→ **Task requirements**
Copy out each line below verbatim, skipping any picture.

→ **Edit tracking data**
○ ○ ○ ○
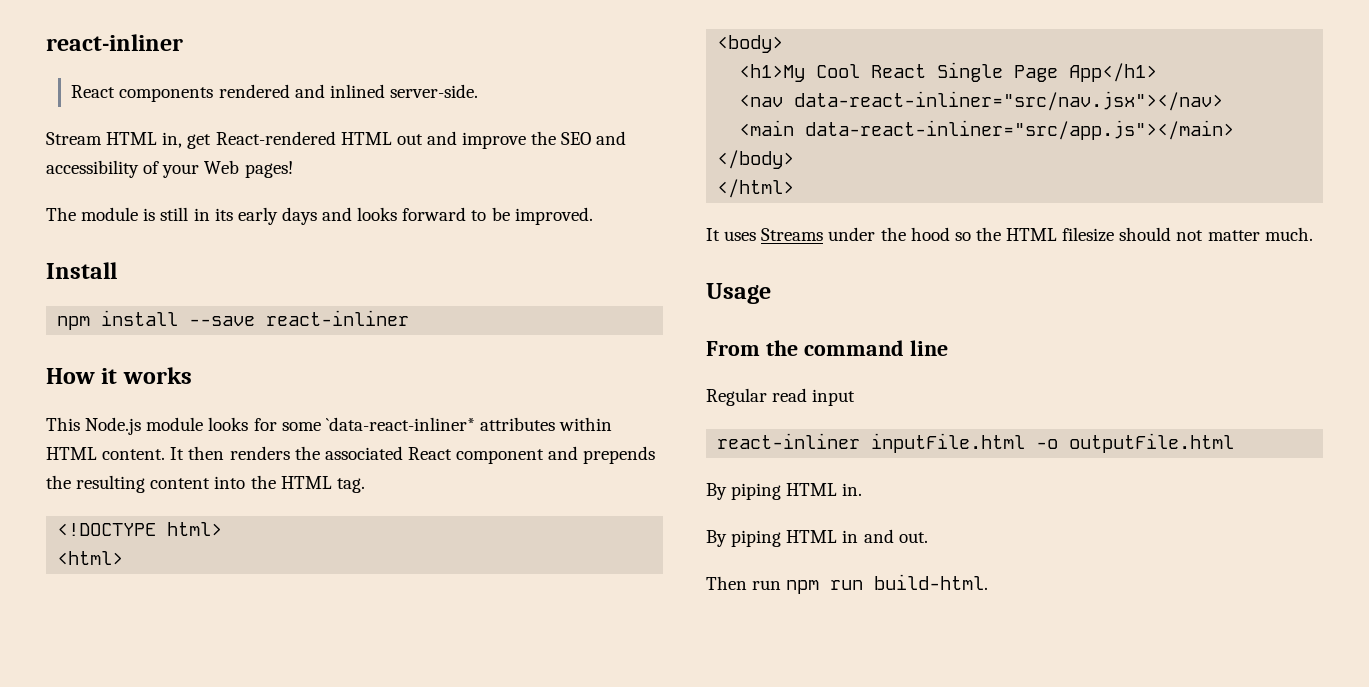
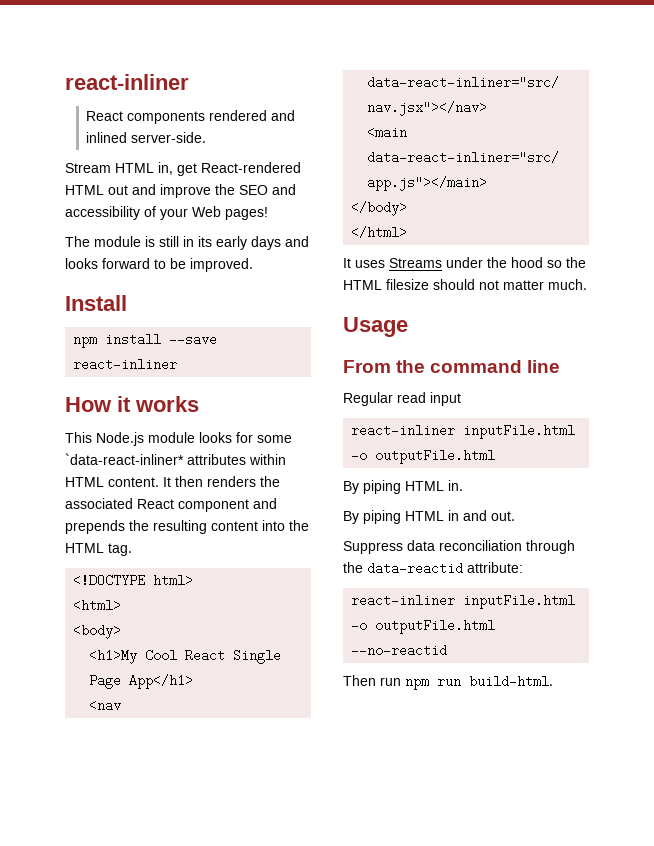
(928, 537) none -> [343,540,575,554] [343,562,523,575] [351,594,576,609] [351,619,496,634] [351,644,448,657] // Suppress data reconciliation through the data-reactid attribute: // react-inliner inputFile.html -o outputFile.html --no-reactid

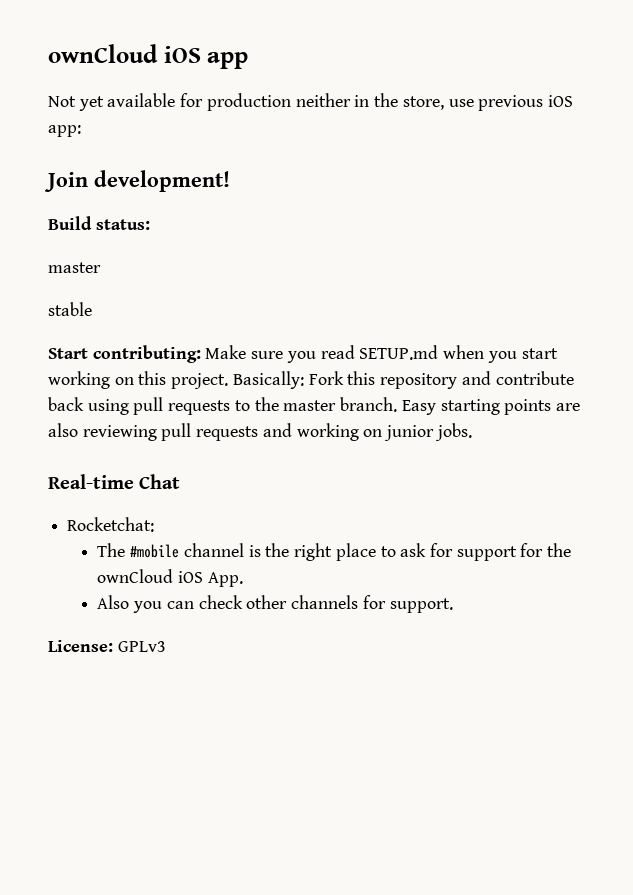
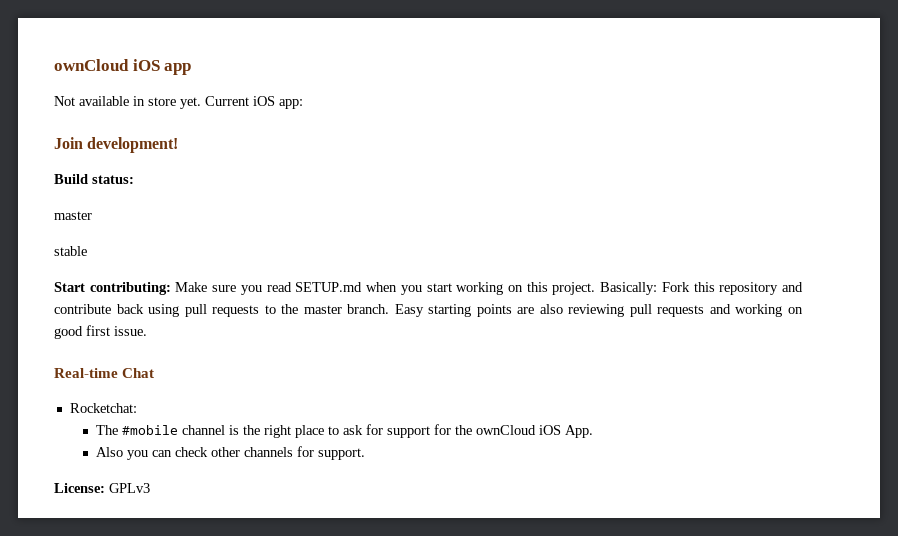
[78,93,544,111] yet available for production neither in the store, use previous -> [79,96,249,109] available in store yet. Current
[384,423,472,441] junior jobs. -> [54,325,147,339] good first issue.

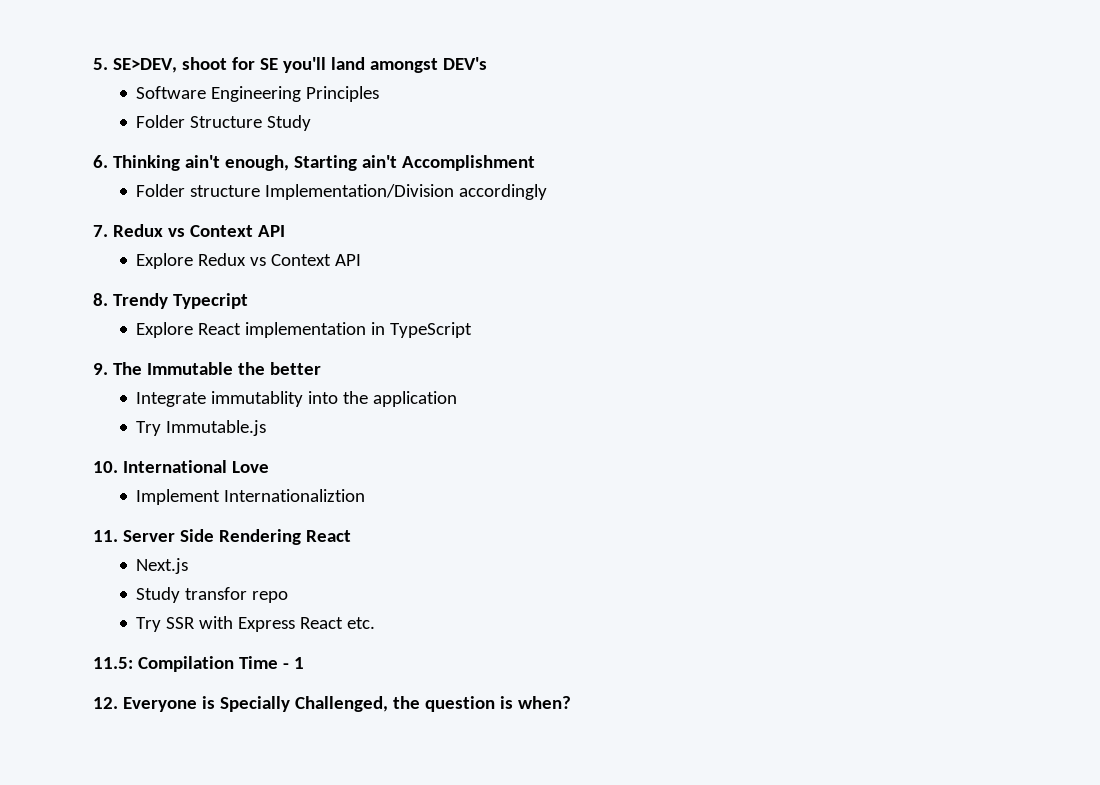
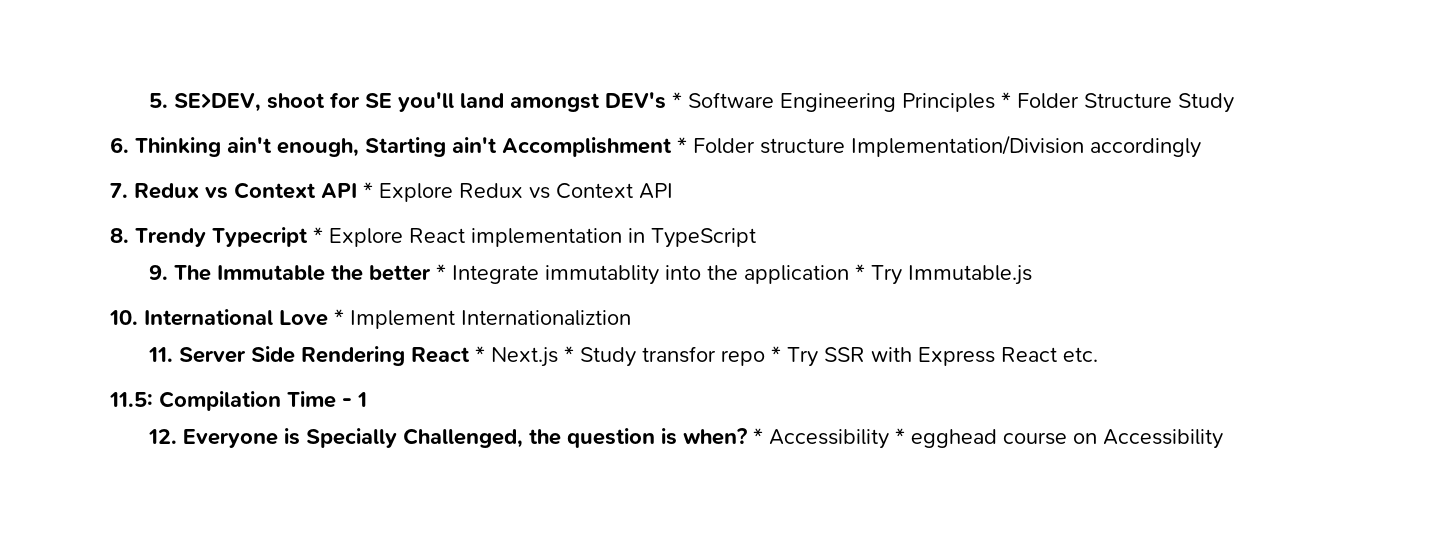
(487, 63) // -> [671,92,682,108] *
(380, 94) // -> [1000,92,1011,108] *
(535, 163) // -> [677,137,687,153] *
(285, 231) // -> [363,182,373,198] *
(248, 301) // -> [313,227,323,243] *
(321, 368) // -> [435,264,446,280] *
(458, 399) // -> [854,264,865,280] *
(269, 467) // -> [334,309,344,325] *
(351, 536) // -> [474,346,485,362] *
(189, 566) // -> [563,346,574,362] *
(289, 597) // -> [770,346,781,362] *
(571, 702) none -> [752,428,1223,449] * Accessibility * egghead course on Accessibility

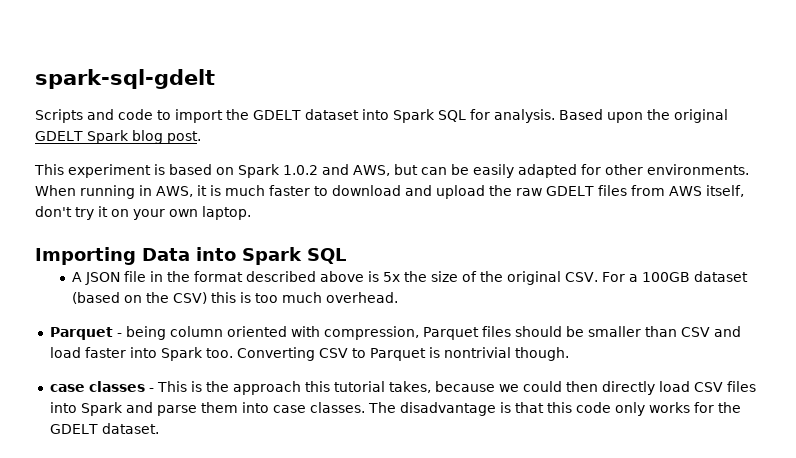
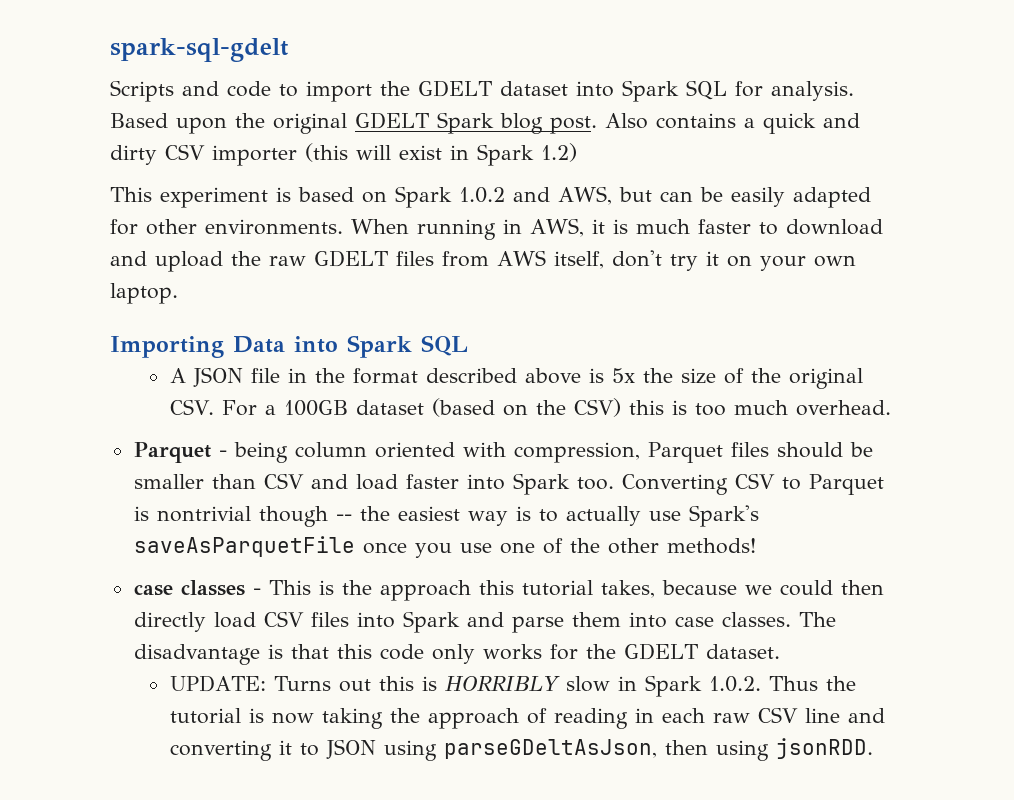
(201, 137) none -> [604,113,860,134] [110,143,577,166] Also contains a quick and dirty CSV importer (this will exist in Spark 1.2)
[514,347,569,361] though. -> [258,505,759,527] [133,536,756,558] though -- the easiest way is to actually use Spark's saveAsParquetFile once you use one of the other methods!
(159, 428) none -> [169,675,857,697] [169,707,885,729] [169,738,873,761] // UPDATE: Turns out this is HORRIBLY slow in Spark 1.0.2. Thus the tutorial is now taking the approach of reading in each raw CSV line and converting it to JSON using parseGDeltAsJson, then using jsonRDD.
○ ○ ○ ○
→ **Response area**
(928, 537) none -> [343,540,575,554] [343,562,523,575] [351,594,576,609] [351,619,496,634] [351,644,448,657] // Suppress data reconciliation through the data-reactid attribute: // react-inliner inputFile.html -o outputFile.html --no-reactid

[78,93,544,111] yet available for production neither in the store, use previous -> [79,96,249,109] available in store yet. Current
[384,423,472,441] junior jobs. -> [54,325,147,339] good first issue.

(487, 63) // -> [671,92,682,108] *
(380, 94) // -> [1000,92,1011,108] *
(535, 163) // -> [677,137,687,153] *
(285, 231) // -> [363,182,373,198] *
(248, 301) // -> [313,227,323,243] *
(321, 368) // -> [435,264,446,280] *
(458, 399) // -> [854,264,865,280] *
(269, 467) // -> [334,309,344,325] *
(351, 536) // -> [474,346,485,362] *
(189, 566) // -> [563,346,574,362] *
(289, 597) // -> [770,346,781,362] *
(571, 702) none -> [752,428,1223,449] * Accessibility * egghead course on Accessibility

(201, 137) none -> [604,113,860,134] [110,143,577,166] Also contains a quick and dirty CSV importer (this will exist in Spark 1.2)
[514,347,569,361] though. -> [258,505,759,527] [133,536,756,558] though -- the easiest way is to actually use Spark's saveAsParquetFile once you use one of the other methods!
(159, 428) none -> [169,675,857,697] [169,707,885,729] [169,738,873,761] // UPDATE: Turns out this is HORRIBLY slow in Spark 1.0.2. Thus the tutorial is now taking the approach of reading in each raw CSV line and converting it to JSON using parseGDeltAsJson, then using jsonRDD.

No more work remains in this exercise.